» Extracted material
☆ ☆ ☆
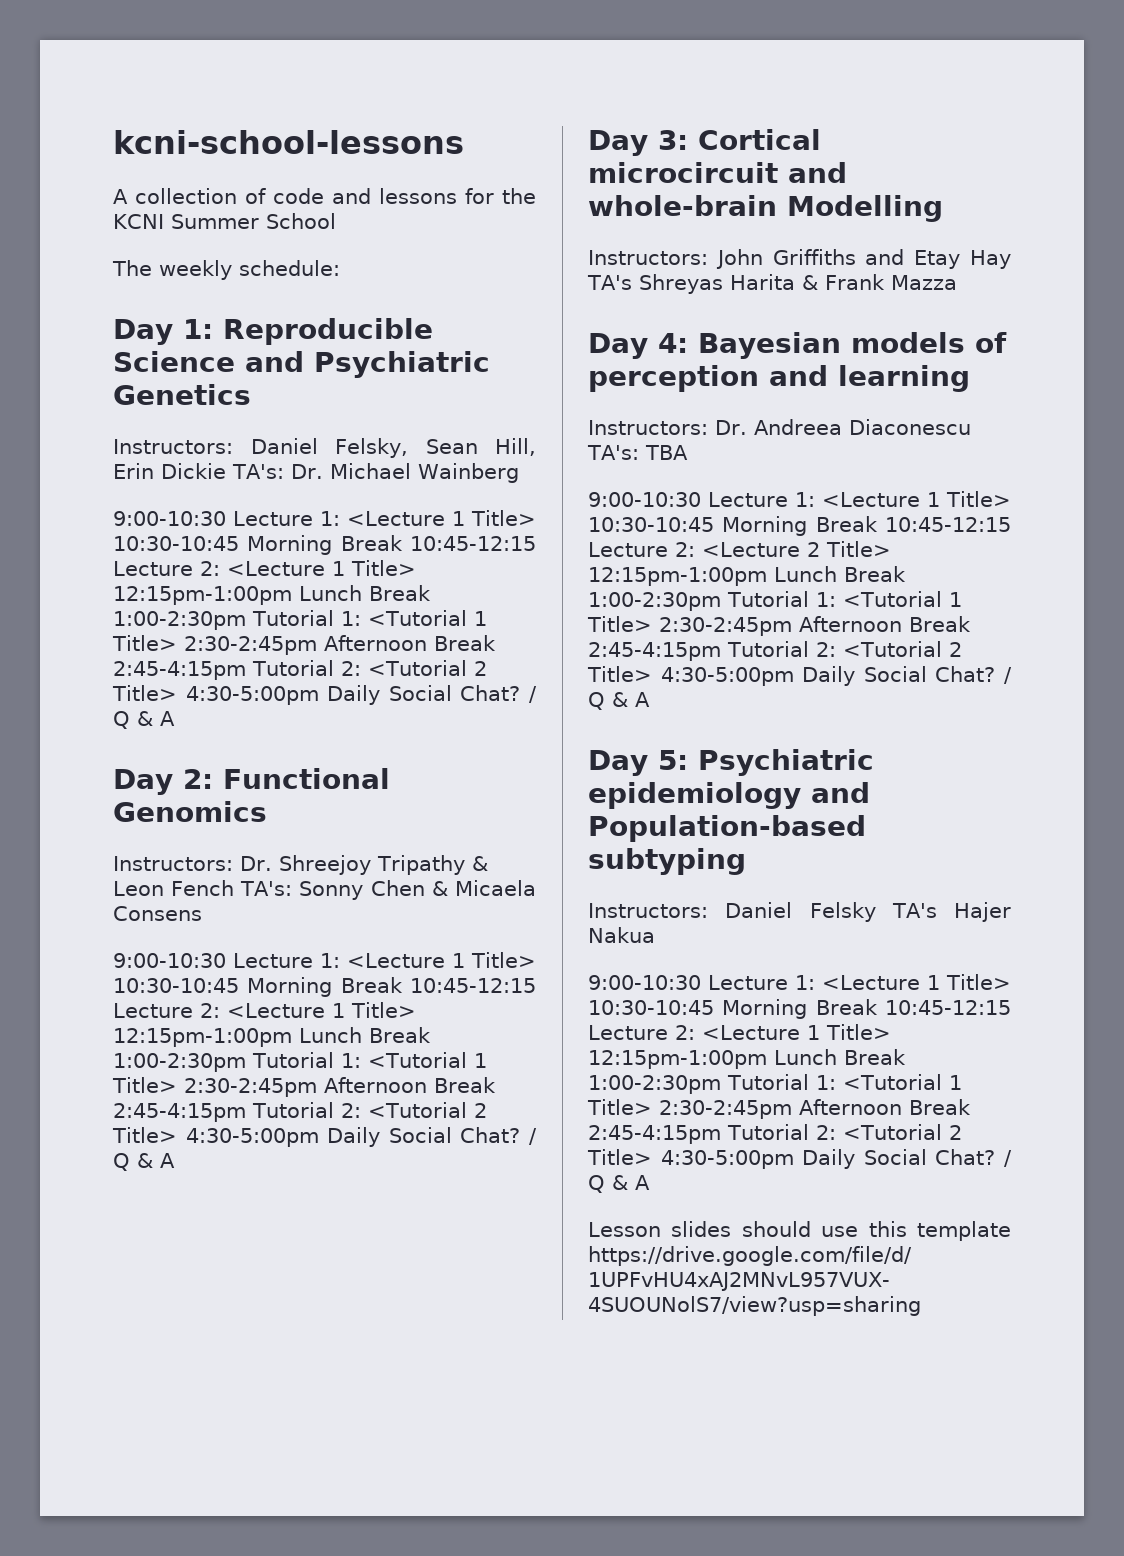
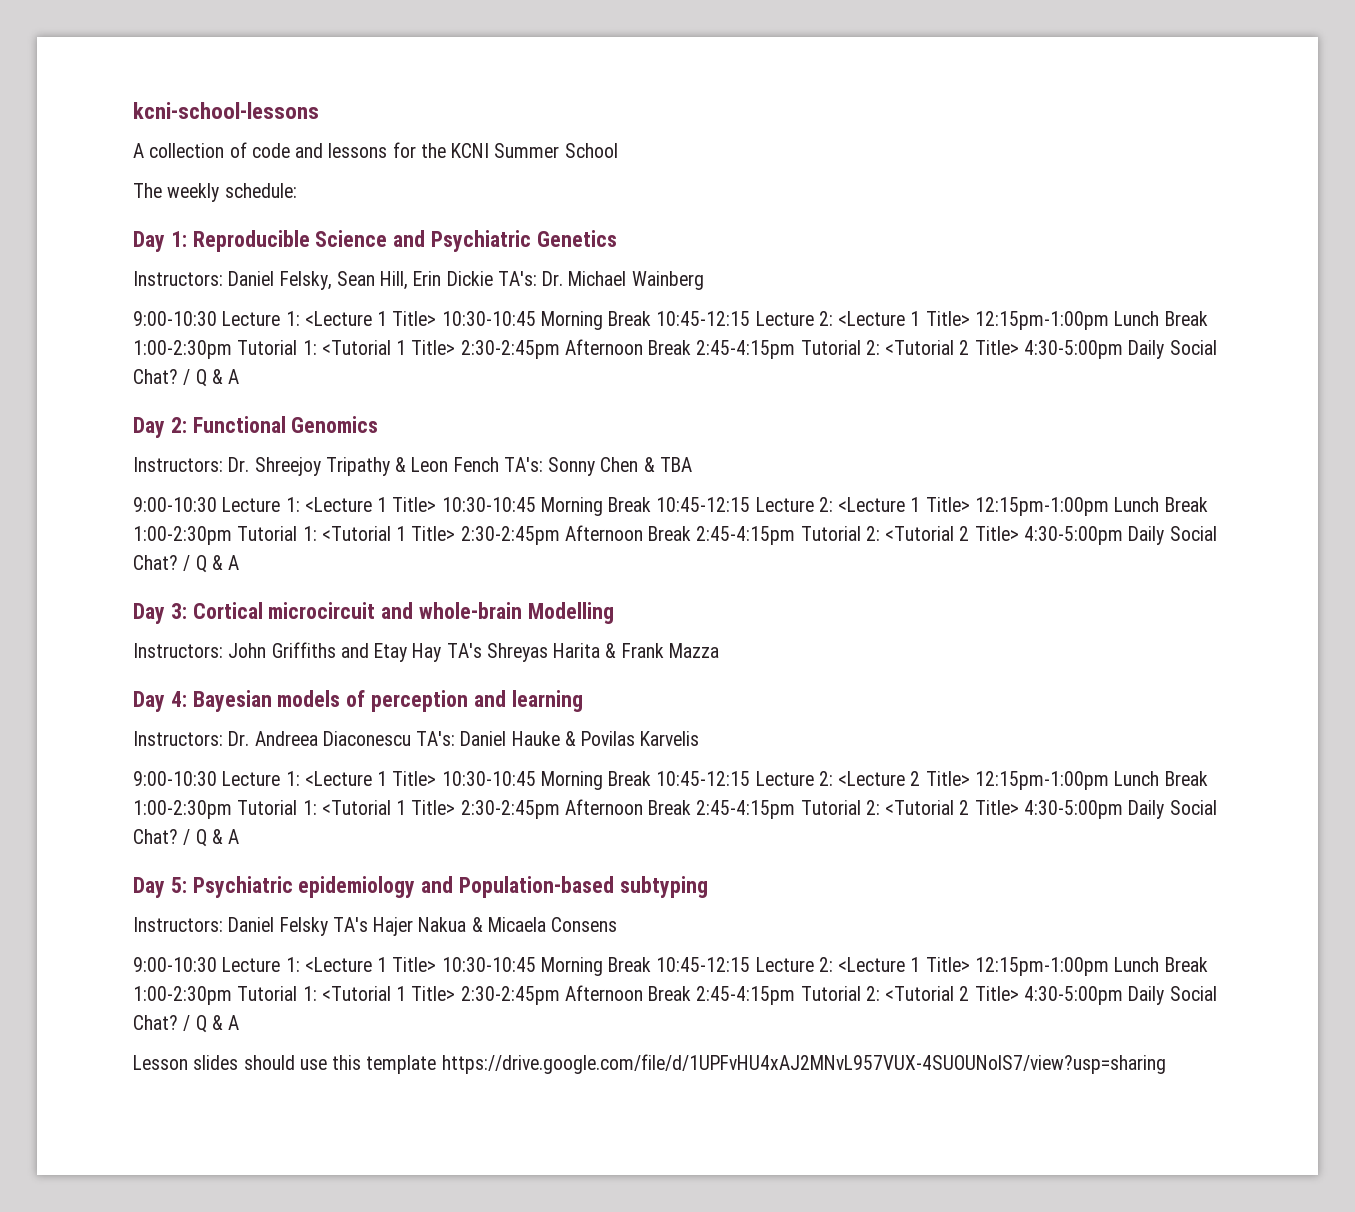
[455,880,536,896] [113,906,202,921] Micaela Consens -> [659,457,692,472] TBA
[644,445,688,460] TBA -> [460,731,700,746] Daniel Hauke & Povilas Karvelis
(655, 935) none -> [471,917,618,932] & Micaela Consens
☆ ☆ ☆
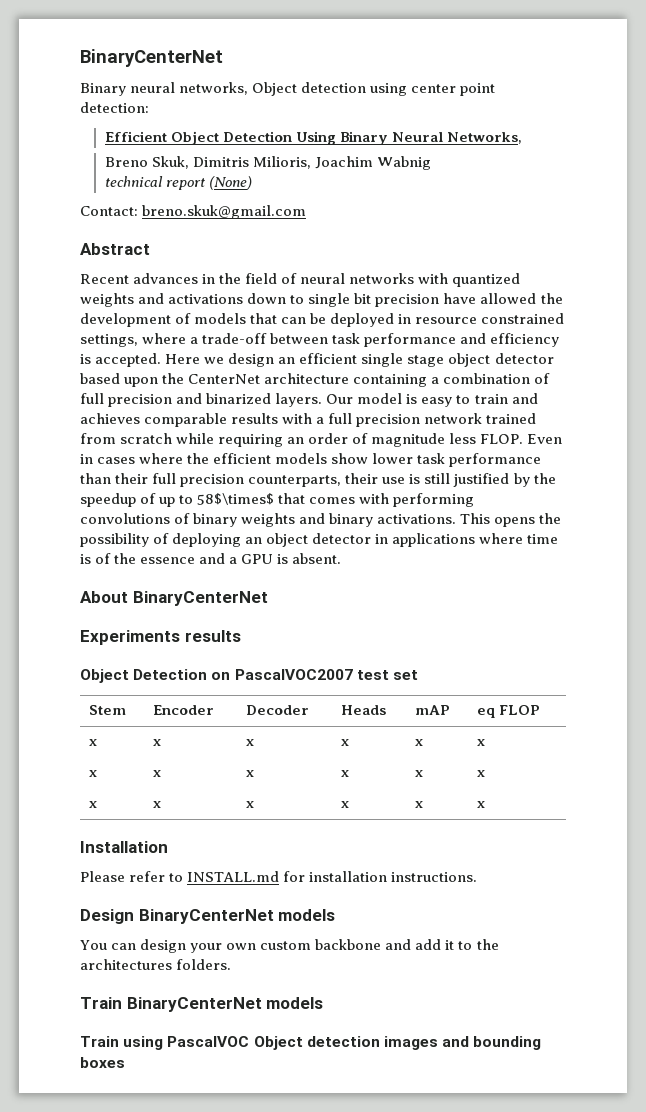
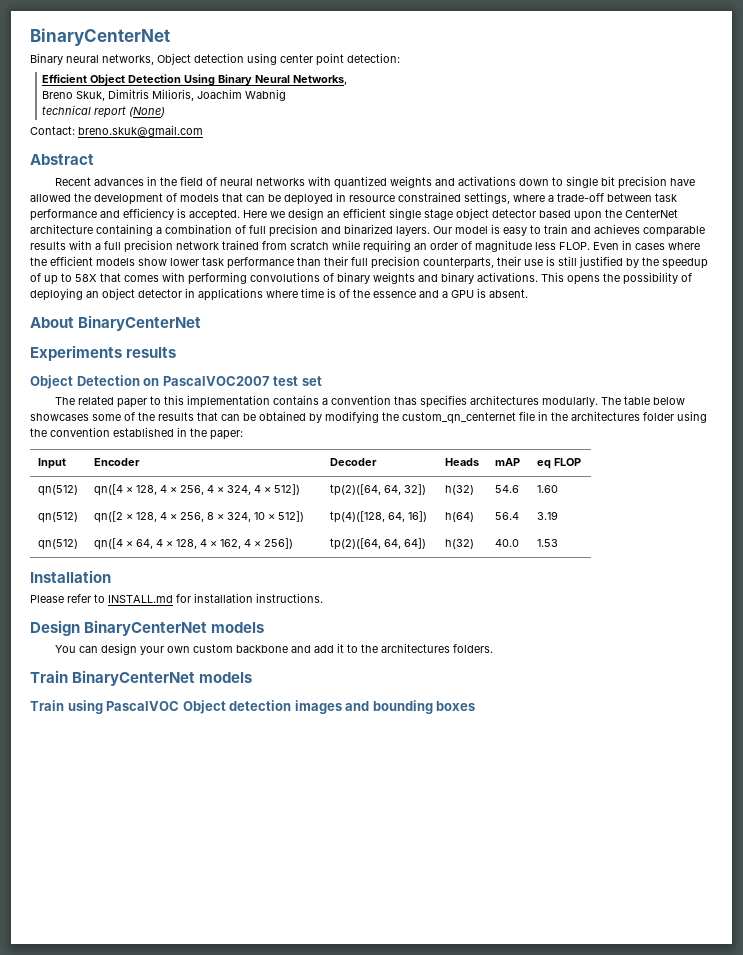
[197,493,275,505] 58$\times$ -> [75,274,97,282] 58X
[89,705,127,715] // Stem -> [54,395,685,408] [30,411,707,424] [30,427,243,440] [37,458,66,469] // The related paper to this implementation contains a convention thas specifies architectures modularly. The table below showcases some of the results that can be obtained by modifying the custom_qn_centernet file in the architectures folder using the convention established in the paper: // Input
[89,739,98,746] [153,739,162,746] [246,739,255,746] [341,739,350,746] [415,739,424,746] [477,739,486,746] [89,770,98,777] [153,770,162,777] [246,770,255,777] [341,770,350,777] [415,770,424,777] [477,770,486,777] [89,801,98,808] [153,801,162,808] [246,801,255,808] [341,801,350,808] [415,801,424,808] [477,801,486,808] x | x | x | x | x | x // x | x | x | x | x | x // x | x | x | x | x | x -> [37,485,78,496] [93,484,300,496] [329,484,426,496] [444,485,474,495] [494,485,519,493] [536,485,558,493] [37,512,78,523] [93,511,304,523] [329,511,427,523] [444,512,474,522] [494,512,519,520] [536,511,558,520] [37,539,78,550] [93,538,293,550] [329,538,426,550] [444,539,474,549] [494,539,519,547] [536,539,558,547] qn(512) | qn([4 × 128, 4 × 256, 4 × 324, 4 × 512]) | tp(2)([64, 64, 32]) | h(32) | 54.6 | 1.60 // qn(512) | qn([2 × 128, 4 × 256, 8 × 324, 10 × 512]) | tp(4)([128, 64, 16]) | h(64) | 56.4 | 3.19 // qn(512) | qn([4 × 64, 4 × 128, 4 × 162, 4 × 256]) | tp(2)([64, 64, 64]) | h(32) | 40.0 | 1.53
☆ ☆ ☆
» Exercise brief
Lines wanted from the listing above: the line with "[455,880,536,896] [113,906,202,921] Micaela" up to and including the line with "(655, 935) none". Please write them out exactly, adding nothing else.

» Task output
[455,880,536,896] [113,906,202,921] Micaela Consens -> [659,457,692,472] TBA
[644,445,688,460] TBA -> [460,731,700,746] Daniel Hauke & Povilas Karvelis
(655, 935) none -> [471,917,618,932] & Micaela Consens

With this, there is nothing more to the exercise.